# Anybody roll on mud?



## IBEX Drywall (Oct 25, 2008)

I seen a short video on youtube of rolling on mud for a finish coat. Use a 1"+ nap and just roll it on, wipe smooth with knife. Video didn't really show it clearly, just talked about it mostly.

Anybody try this?
Probably won't work for achieving any type of fill, but would be a good way of getting a skim finish if it works.


----------



## Big Shoe (Jun 16, 2008)

IBEX Drywall said:


> I seen a short video on youtube of rolling on mud for a finish coat. Use a 1"+ nap and just roll it on, wipe smooth with knife. Video didn't really show it clearly, just talked about it mostly.
> 
> Anybody try this?
> Probably won't work for achieving any type of fill, but would be a good way of getting a skim finish if it works.


I've done this by myself but it works best with 2 guys. One rolls, other skims. I use a 1/2'' nap roller.
Mix mud with water thin enough to roll but not too thin that you take a bath in it.


----------



## Metro M & L (Jun 3, 2009)

Works well. Two coats with a scuff between coats turns out pretty damn smoove.


----------



## hdavis (Feb 14, 2012)

Double skim if you roll? I've never done that - if I had to do 2 rolled or 1 troweled, I'd trowel. I'll single roll if I'm doing a very thin skim, or single trowel for anything else.


----------



## ToolNut (Aug 9, 2012)

This is how a lot of guys get level 5, roll on final coat pull tight.


----------



## Part Time Taper (Sep 2, 2012)

I saw this method used by Myron Ferguson on a DVD. The guy I work with wants to try this out on his own place next.


----------



## ToolNut (Aug 9, 2012)

It's also a very easy way to skim coat after a wall paper removal.


----------



## bronzgonz (Dec 4, 2012)

ToolNut said:


> It's also a very easy way to skim coat after a wall paper removal.

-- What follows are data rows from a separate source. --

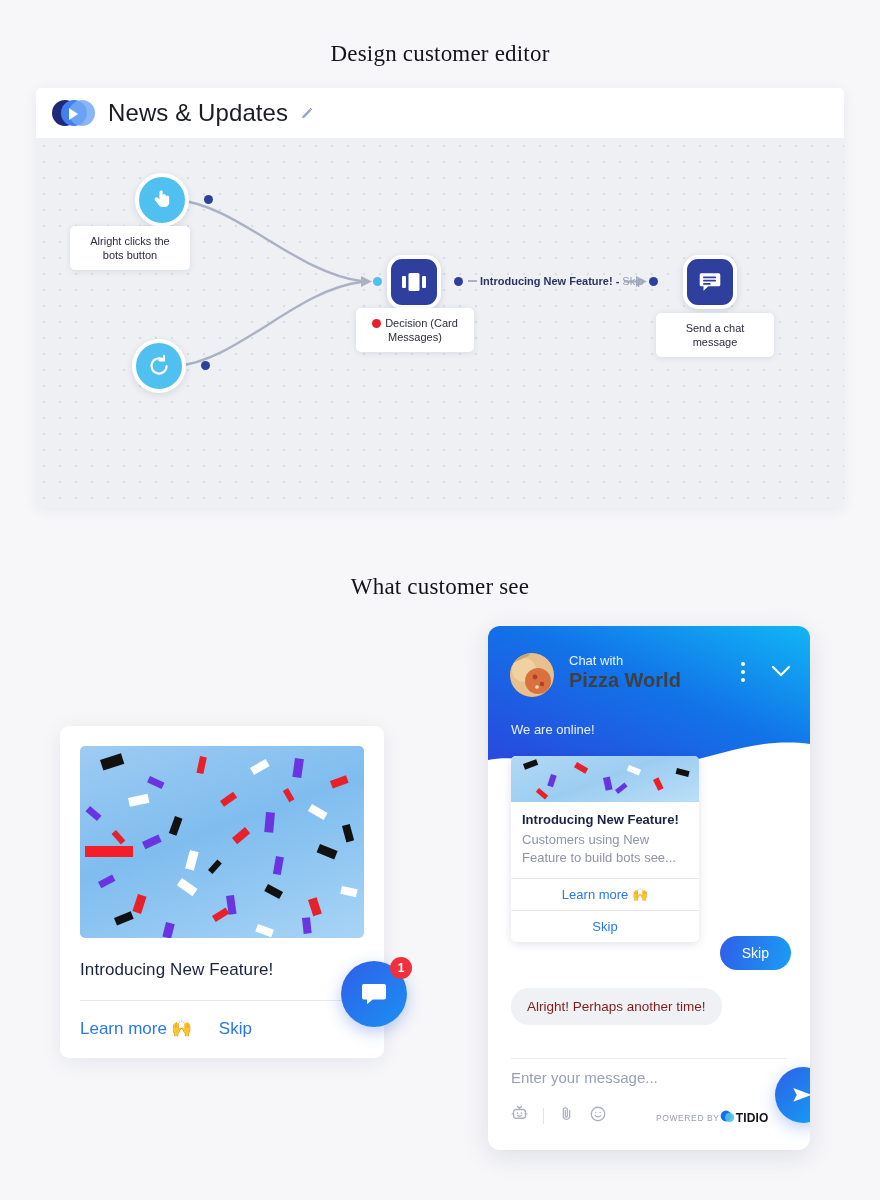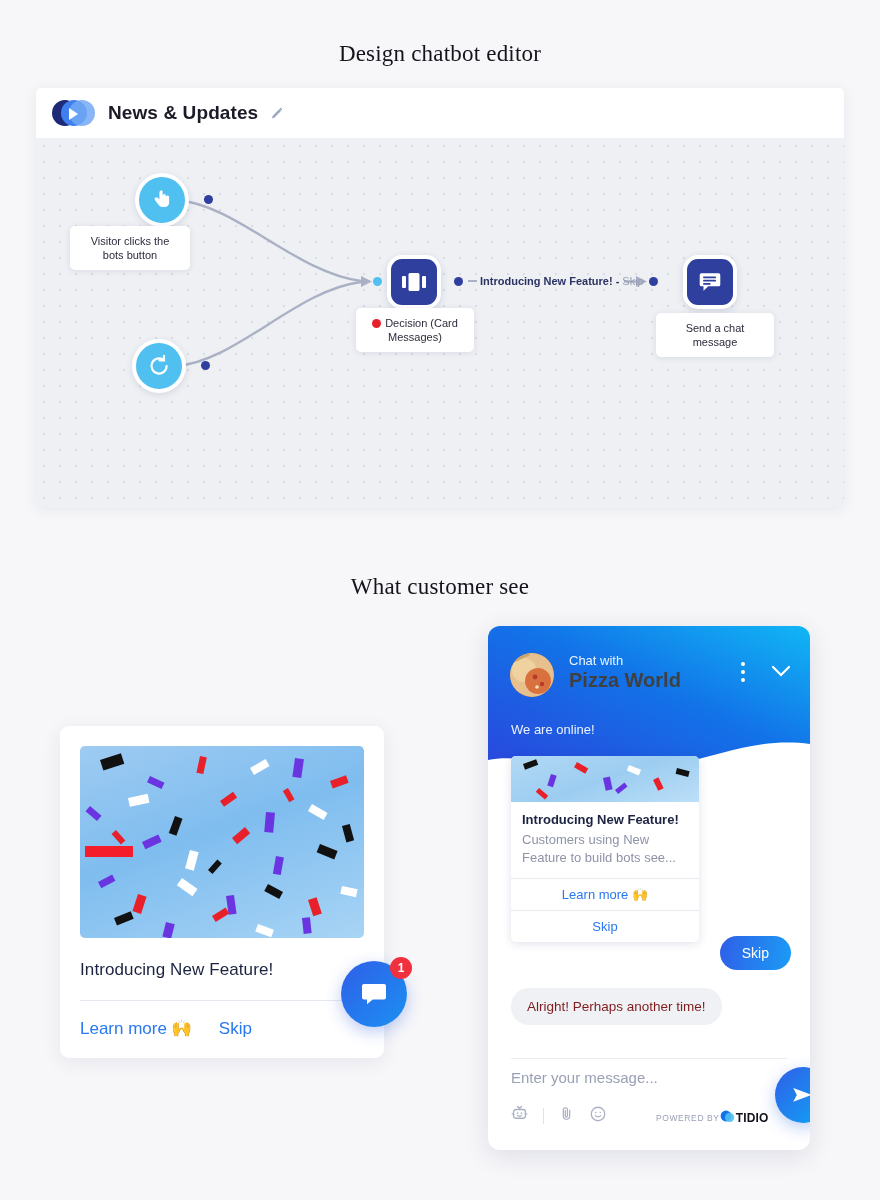"Design chatbot editor" div.section-title { text: chatbot -> customer }
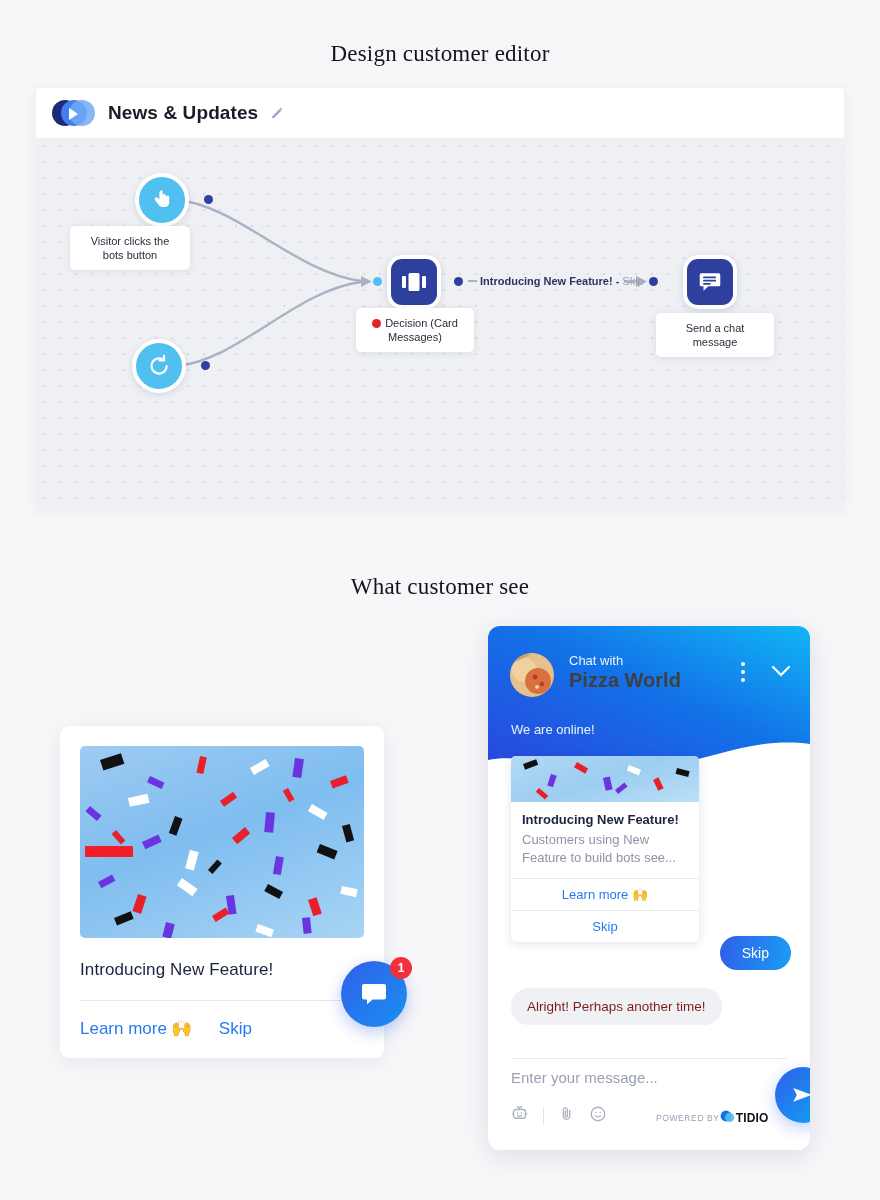"News & Updates" .bar-title { font-size: 19px -> 24px; font-weight: 700 -> 400 }
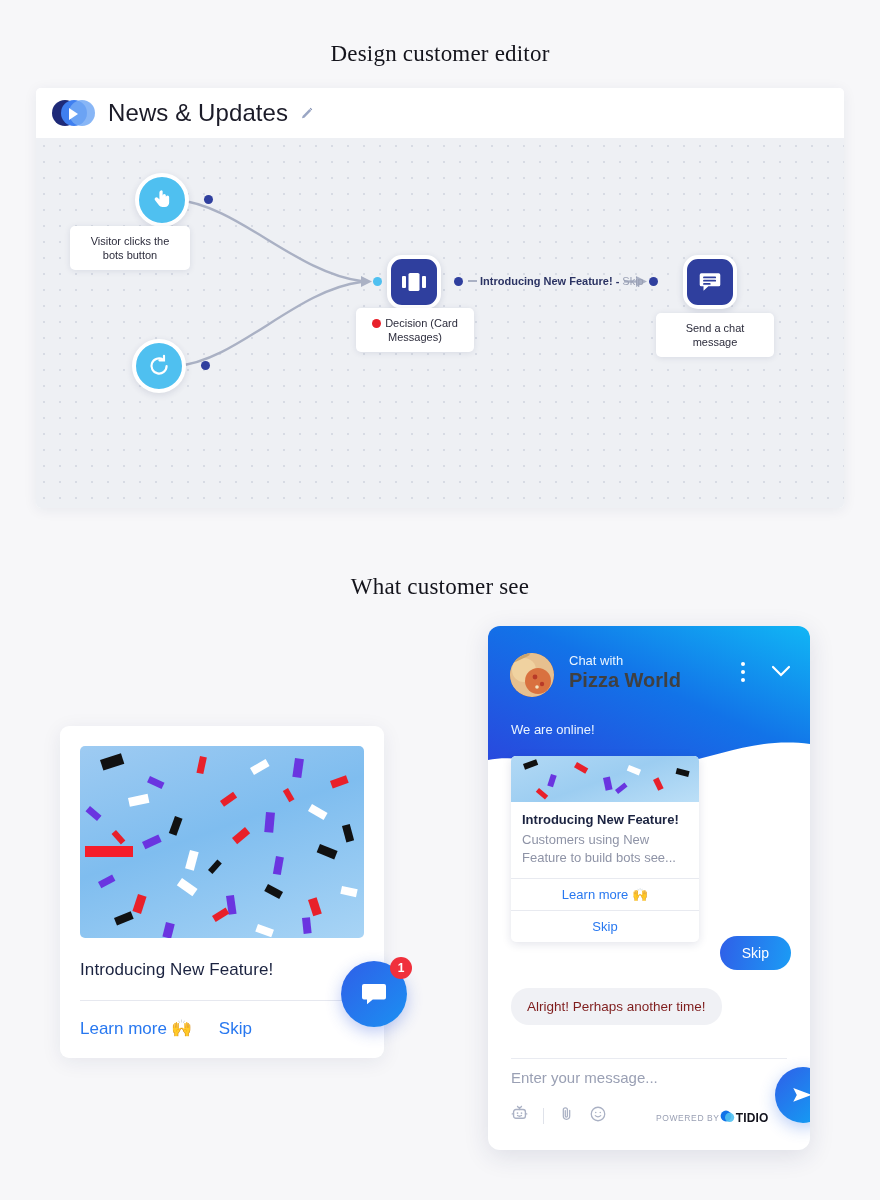"Visitor clicks the" span { text: Visitor -> Alright }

First time i done it was last week just for this puroose:thumbup:. Worked great.


----------



## Part Time Taper (Sep 2, 2012)

ToolNut said:


> It's also a very easy way to skim coat after a wall paper removal.


Does anyone ever put wall paper on anymore? LOL


----------



## overanalyze (Dec 28, 2010)

Part Time Taper said:


> Does anyone ever put wall paper on anymore? LOL


Oh yeah! Commercially its still done. There's good money in commercial wallpaper hanging.


----------



## Part Time Taper (Sep 2, 2012)

overanalyze said:


> Oh yeah! Commercially its still done. There's good money in commercial wallpaper hanging.


I couldn't ever imagine saying to a client I recommend you put wall paper on a wall. Paint looks much more modern.


----------



## overanalyze (Dec 28, 2010)

Part Time Taper said:


> I couldn't ever imagine saying to a client I recommend you put wall paper on a wall. Paint looks much more modern.


It depends on the environment. Custom print graphic wallpaper is very big in retail and universities.


----------



## icerock drywall (Aug 16, 2012)

I rolled a skim coat today on the walls becouse it was a small job...on big jobs I like to spray it


----------



## Big Shoe (Jun 16, 2008)

Part Time Taper said:


> Does anyone ever put wall paper on anymore? LOL


Still goes in a lot of high end here. Primarily in baths,kitchens and laundry rooms.


----------



## hdavis (Feb 14, 2012)

#1 rule for wallpaper over old walls - don't use vinyl if you need a pattern match on the edges.


----------